7. In Raghuvar (India) Ltd. case, the Apex Court was dealing with the provisions under section 11 A of the said Act and in that regard held that any law or stipulation prescribing the period of limitation to do or not to do a thing after the expiry of period so stipulated has a consequence of creation and destruction of rights and therefore, must be specifically enacted and prescribed therefor. It is not for the Courts to import any specific period of limitation by implication, where there is really none, though courts may always hold when any such exercise of power had the effect of disturbing rights of a citizen that it should be exercised within a reasonable period. It was further held by the Apex Court that Section 11A is not an omnibus provision which provides period of limitation for all or any and every kind of action to be taken under the said Act or rules made thereunder but will be attracted only to cases where any duty of excise has not been levied or paid or has been short levied or short paid or erroneously refunded. The section also provides for an extended period of limitation to certain contingencies and situations. It was held that the provisions of section 11 A of the said Act would have no application to any action taken under Rule 57-I of the Central Excise Act, 1944 prior to its amendment on 6.10.98 and Rule 57-I of rules are not in any manner subject to 11 A of the said Act.

8. Even in case of Commissioner of Customs, New Delhi vs. C.T. Scan Research Centre case, it was held that in cases where the instances specified under section 28(1) of the Customs Act, 1962 are not specific, the said provisions of law would not be attracted and it would not debar the authorities from taking proper action on the bar of limitation under the provision of 28(1) of the said Act. In that regard, reference was made to its earlier decisions of CC (Import) Mumbai vs. Jagdish Cancer and Research Centre reported in 2001 (6) SCC 483. In other words, in the absence of provision for limitation to initiate a action for violation of a statutory provision in a statute, it cannot be said that a provision relating to a period of limitation for an action against violation of some other provisions of law under the same statute would automatically apply. A provision of law which is made applicable in specified situations mentioned thereunder cannot be applied to all other actions even under the same Act. A statute which comprises of various provisions regarding different actions for different type of violations and simultaneously prescribes period of limitation for taking action in respect of some of such violations and at the same time do not provide any such period of limitation for action against one or two of such violations, it would disclose deliberate omission on the part of legislature to prescribe such period of limitation in respect of such violations, may be either because of very nature of violation or for some other reason, and therefore, the same would not permit Court or Tribunal either to prescribe period of limitation or to import the concept of reasonable period, either by way of interpretation or on application of principle of equity or reasonableness.

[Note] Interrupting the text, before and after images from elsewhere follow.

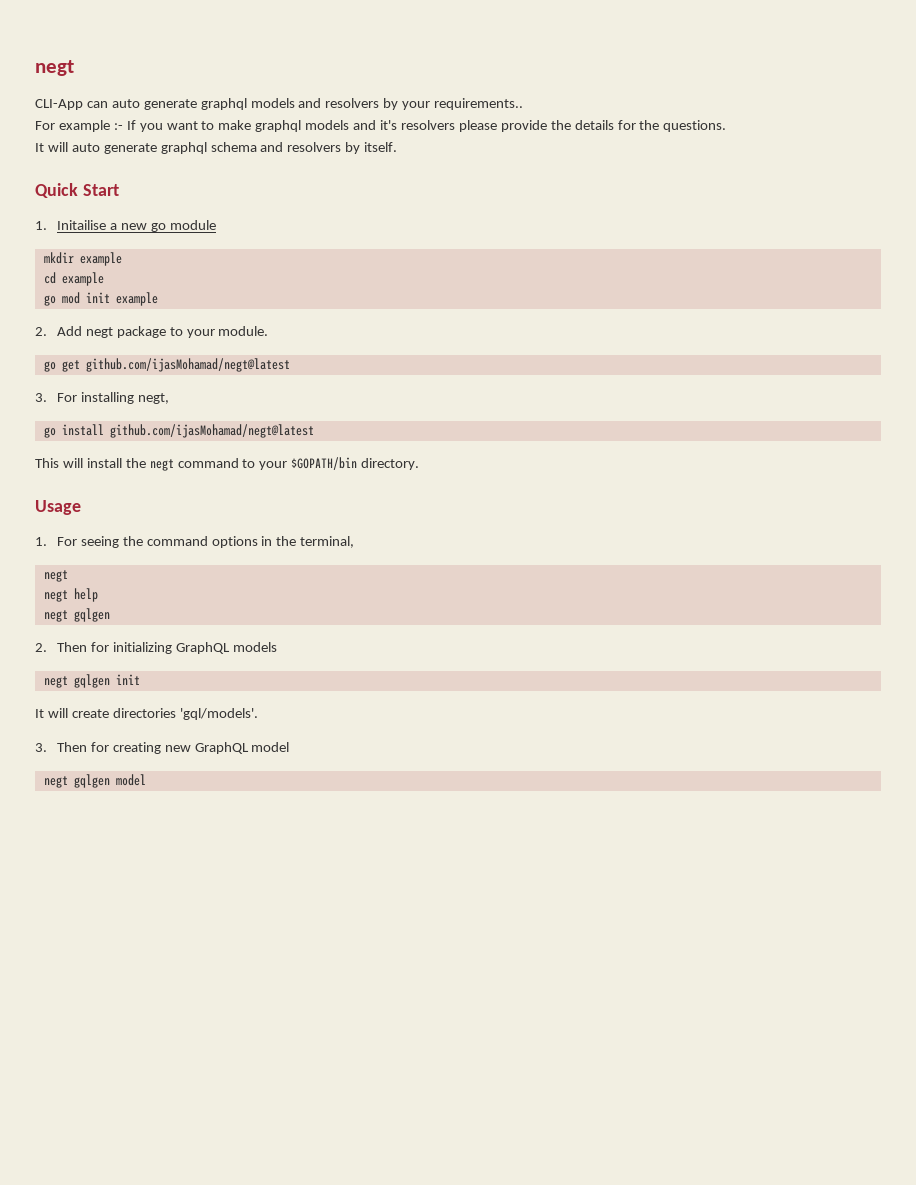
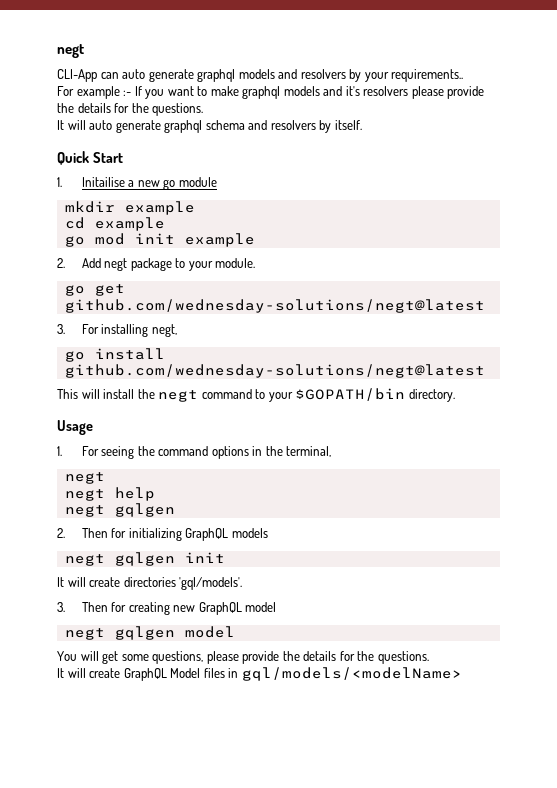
- go get github.com/ijasMohamad/negt@latest
+ go get github.com/wednesday-solutions/negt@latest
- go install github.com/ijasMohamad/negt@latest
+ go install github.com/wednesday-solutions/negt@latest
+ You will get some questions, please provide the details for the questions.
+ It will create GraphQL Model files in gql/models/<modelName>

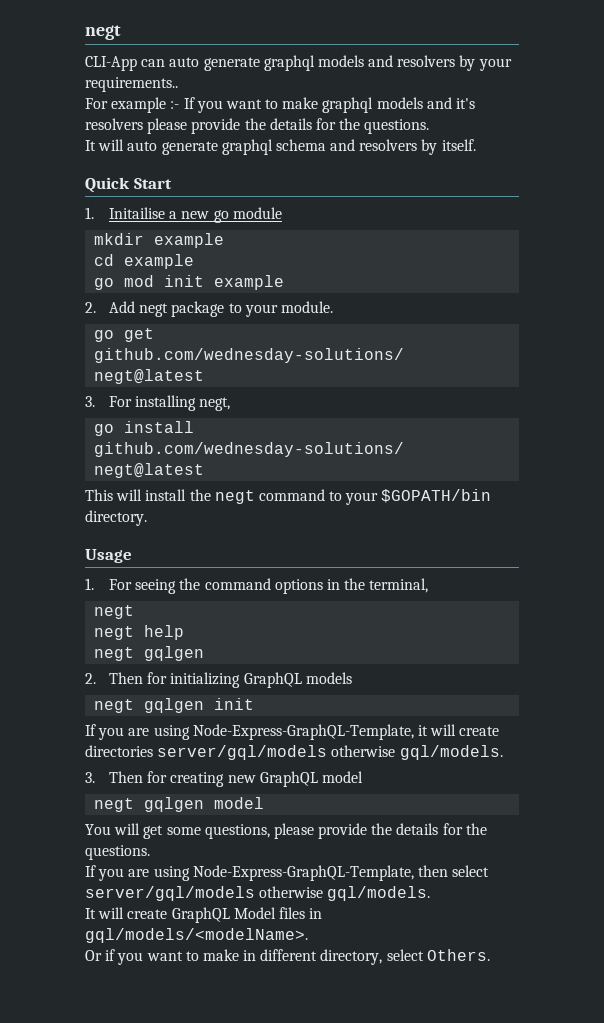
- It will create directories 'gql/models'.
+ If you are using Node-Express-GraphQL-Template, it will create directories server/gql/models otherwise gql/models.
+ If you are using Node-Express-GraphQL-Template, then select server/gql/models otherwise gql/models.
- It will create GraphQL Model files in gql/models/<modelName>
+ It will create GraphQL Model files in gql/models/<modelName>.
+ Or if you want to make in different directory, select Others.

9. The contention that the authority could not have initiated action for imposing penalty ignoring mandate of section 11 A irrespective of fact whether the same is applicable to the facts of the case or not is also difficult to digest. Undoubtedly in terms of section 11 A, the action could be initiated generally within a period of one year and in some cases within a period of 5 years where the circumstances contemplated under the said provision of law are satisfied. In other words, the extended period of limitation can be invoked in cases where the requirement of section 11A are satisfied and not otherwise.

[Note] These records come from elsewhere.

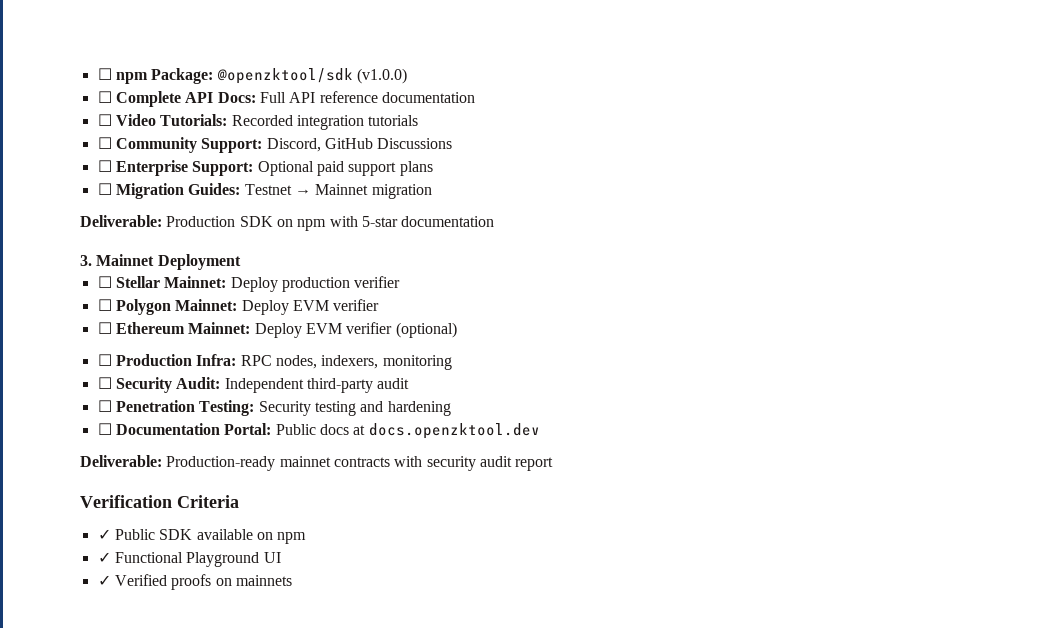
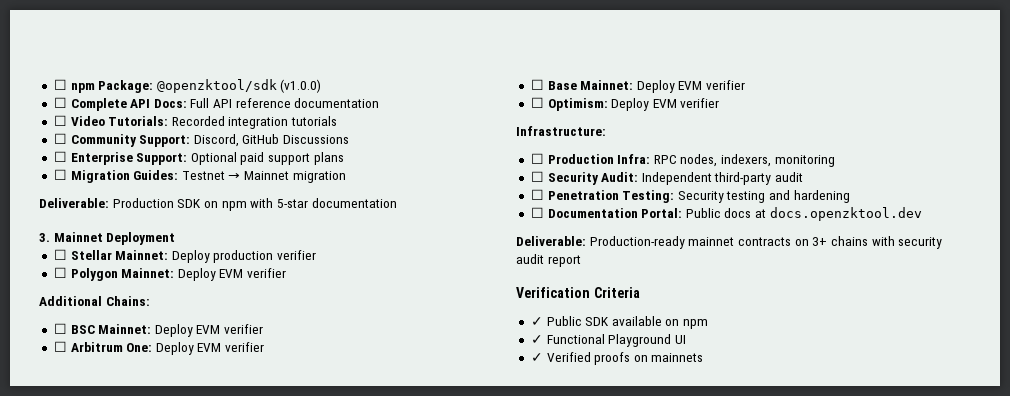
- ☐ Ethereum Mainnet: Deploy EVM verifier (optional)
+ Additional Chains:
+ ☐ BSC Mainnet: Deploy EVM verifier
+ ☐ Arbitrum One: Deploy EVM verifier
+ ☐ Base Mainnet: Deploy EVM verifier
+ ☐ Optimism: Deploy EVM verifier
+ Infrastructure:
- Deliverable: Production-ready mainnet contracts with security audit report
+ Deliverable: Production-ready mainnet contracts on 3+ chains with security audit report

10. For the case in hand, the relevant provisions of law are to be found in sub rule 3 and 4 of Rules 96ZO(3), and the same read as under:

Provided also that where the manufacturer fails to pay the whole of the amount of duty payable for any month by the 15th day or last day of such month, as the case may be, he shall be liable to, -
(i) Pay the outstanding amount of duty along with interest thereon at the rate of 18% per annumm calculated for the period from the 16th day of such month or the first day of next month, as the case may be, till the date of actual payment of the outstanding amount; and
(ii) a penalty equal to such outstanding amount of duty or Rs.5000/- whichever is greater.

Provided further that if the manufacturer fails to pay the total amount of the duty payable for each of the months from September, 1997 to March, 1998 by the 30th day of April, 1998, he shall also be liable to pay a penalty equal to the outstanding amount of duty as on 30th day of April, 1998 or five thousand rupees whichever is greater.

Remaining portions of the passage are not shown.